I didn’t curse but I dearly wanted to. Keeping my eyes closed, I said, “What, Tammy.”

“Well, I’m thinking we need to talk.”

And here I was thinking I needed about six beers and a couple of Vicodin so I could sleep through the night. Biting back a sigh, I opened my eyes. “Tammy, it’s been a helluva day. I think we’d all be better off waiting until tomorrow to have any kind of discussion.”

“I already put Dolly and Conway to bed so it’s just you and me.” She lowered herself to the sofa across from me, tucking the hem of her knee-length skirt tight around her. She’d been blessed—or rather cursed—with my genetics but between her babysitting money and Loretta, she was able to afford clothes which actually fit, so she still looked like a teenager and not a pinup girl. Pushing her chin length hair behind her ears, she said, “I think you and I need to talk about what’s going to happen next.”

“Tammy, at the moment the only thing I want to happen is sleep. Lots and lots of sleep.” I stretched my legs out, examining my toenails. I’d planned on getting a pedicure while I was in Atlanta, mostly because I was bored with my pink polish. Now, I’d either have to find someone in town or drive two hours to the nearest good-sized city. “It’s been a long day.”

Long and miserable and if the look on my niece’s face was any indication it was far from over.

“Well, yes, but I think me and Dolly and Conway have a right to know what’s going to happen to us.” She lifted her chin and looked down her nose at me, the snooty effect somewhat ruined by the trembling lower lip she couldn’t quite control. “Whether we’re going to get shipped off to some home somewhere or get hauled all over God’s green creation while you do your work.”

“I know Loretta liked to keep a bottle of Jim Beam in the back of the top kitchen cabinet.” I narrowed one eye and raised my brows. “You haven’t been sneaking any of it, have you?”

“No.” If she was feigning her shock, I sure hoped she was putting her acting skills to use in Drama Club. “Why would you think that?”

“Well, a little bit because that’s what I would do but mostly because you’re sitting over there talking nonsense like you’re three sheets to the wind.” I rubbed the bridge of my nose and sighed. “Nobody is going anywhere, Tammy. Not even me.”

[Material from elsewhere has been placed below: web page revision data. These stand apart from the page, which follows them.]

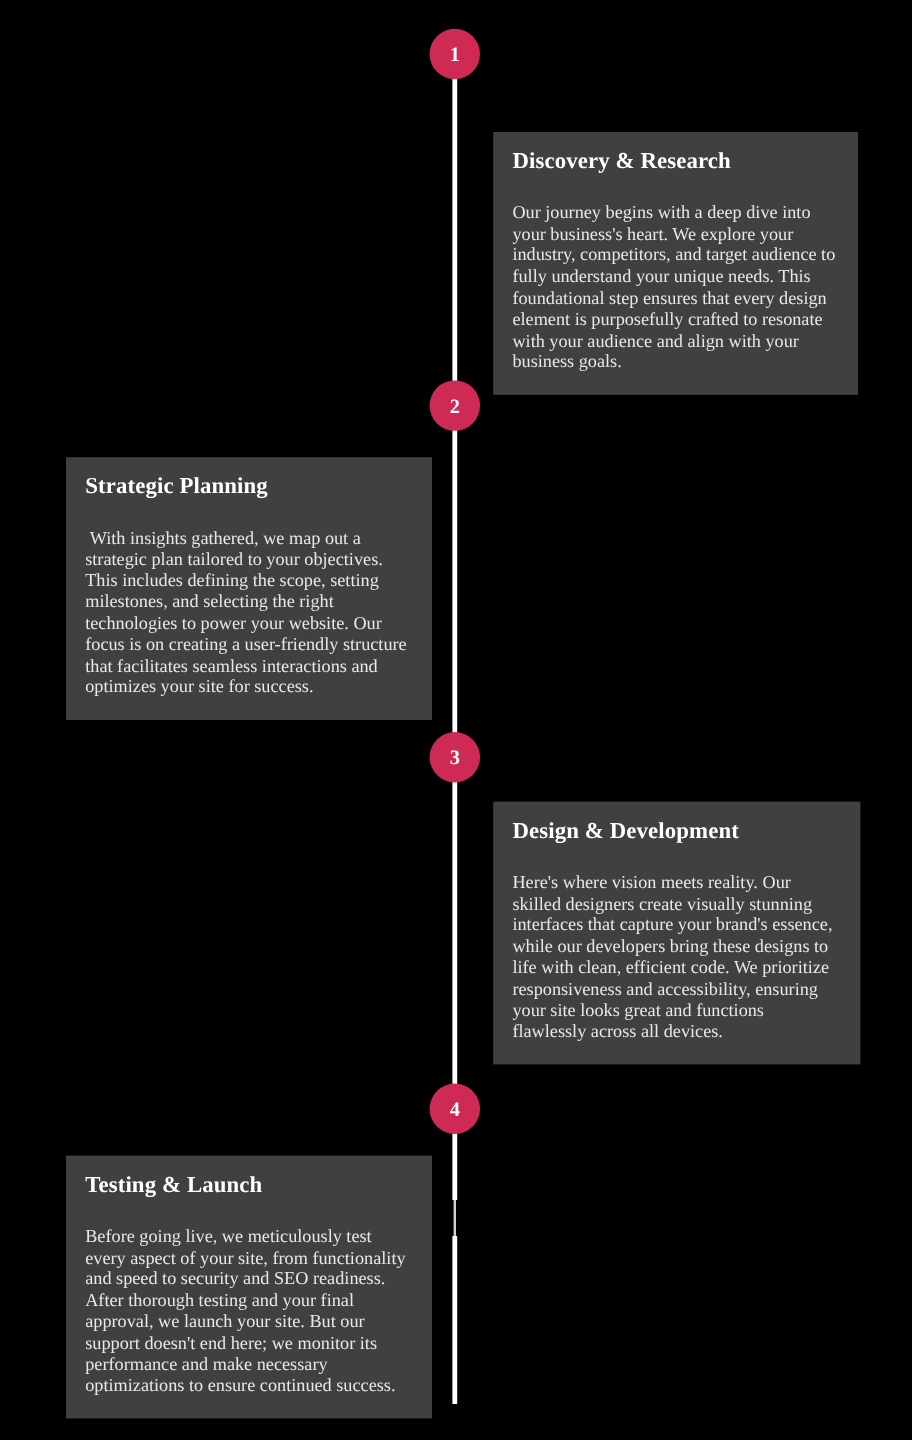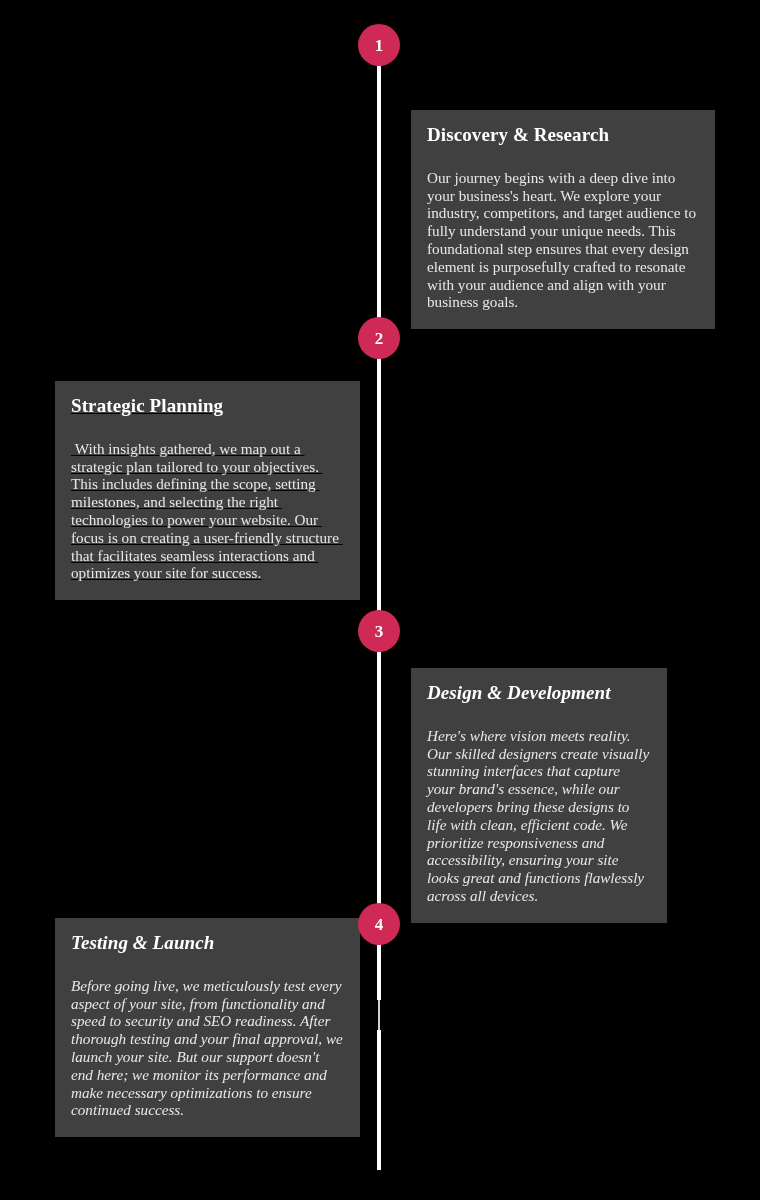--- a/index.html
+++ b/index.html
@@ -74,7 +74,7 @@
   .card-left  { left: 55px;  width: 305px; }
 
   .card-1 { top: 110px; }
-  .card-2 { top: 381px; text-decoration: underline; }
+  .card-2 { top: 381px; }
   .card-3 { top: 668px; width: 256px; font-style: italic; }
   .card-4 { top: 918px; font-style: italic; }
 

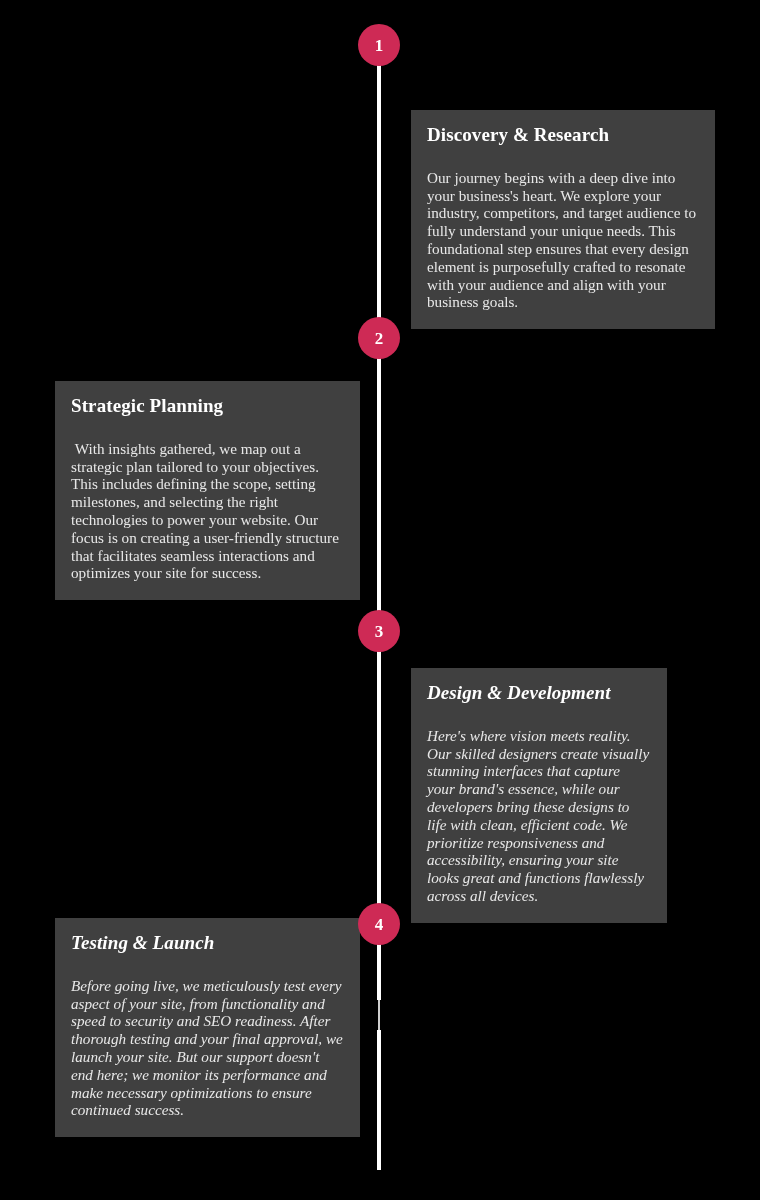--- a/index.html
+++ b/index.html
@@ -75,7 +75,7 @@
 
   .card-1 { top: 110px; }
   .card-2 { top: 381px; }
-  .card-3 { top: 668px; width: 256px; font-style: italic; }
+  .card-3 { top: 668px; width: 306px; }
   .card-4 { top: 918px; font-style: italic; }
 
   .card-title {

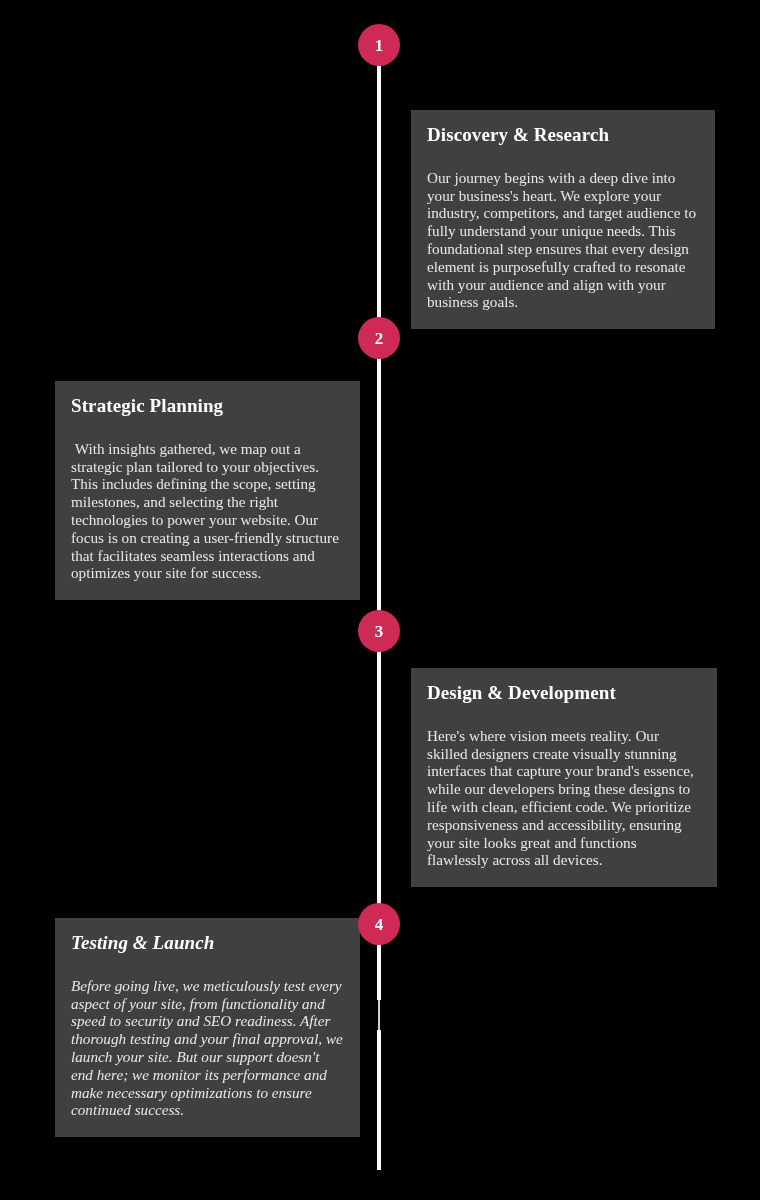--- a/index.html
+++ b/index.html
@@ -76,7 +76,7 @@
   .card-1 { top: 110px; }
   .card-2 { top: 381px; }
   .card-3 { top: 668px; width: 306px; }
-  .card-4 { top: 918px; font-style: italic; }
+  .card-4 { top: 963px; }
 
   .card-title {
     color: #ffffff;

Which was only one more reason for the low grade headache I’d been carrying around the last week. Any moment I hadn’t spent dealing with the funeral I’d been on the phone with either Bill or Allison, doing everything I could to rearrange not only the magazine but my life. I’d have my furniture and clothes and other odds and ends within the next few days—Allison had already found someone to sublet the apartment, so I didn’t need to worry about that expense. I’d bitten the bullet and hired on three new writers, all of them more than eager to travel all over the country and sleep in shitty hotels. I was, for the foreseeable future, riding a desk.

“But Ms. Jones said—.”

“Tammy, I’m surprised your mother didn’t tell you but one of the last people you should listen to about anything requiring more than two brain cells is Dana Jones.” The headache was only getting stronger and I knew if I didn’t take something and soon I was going to wind up with the sort of migraine which knocked me out for two or three days. “Come on, let’s go in the kitchen.”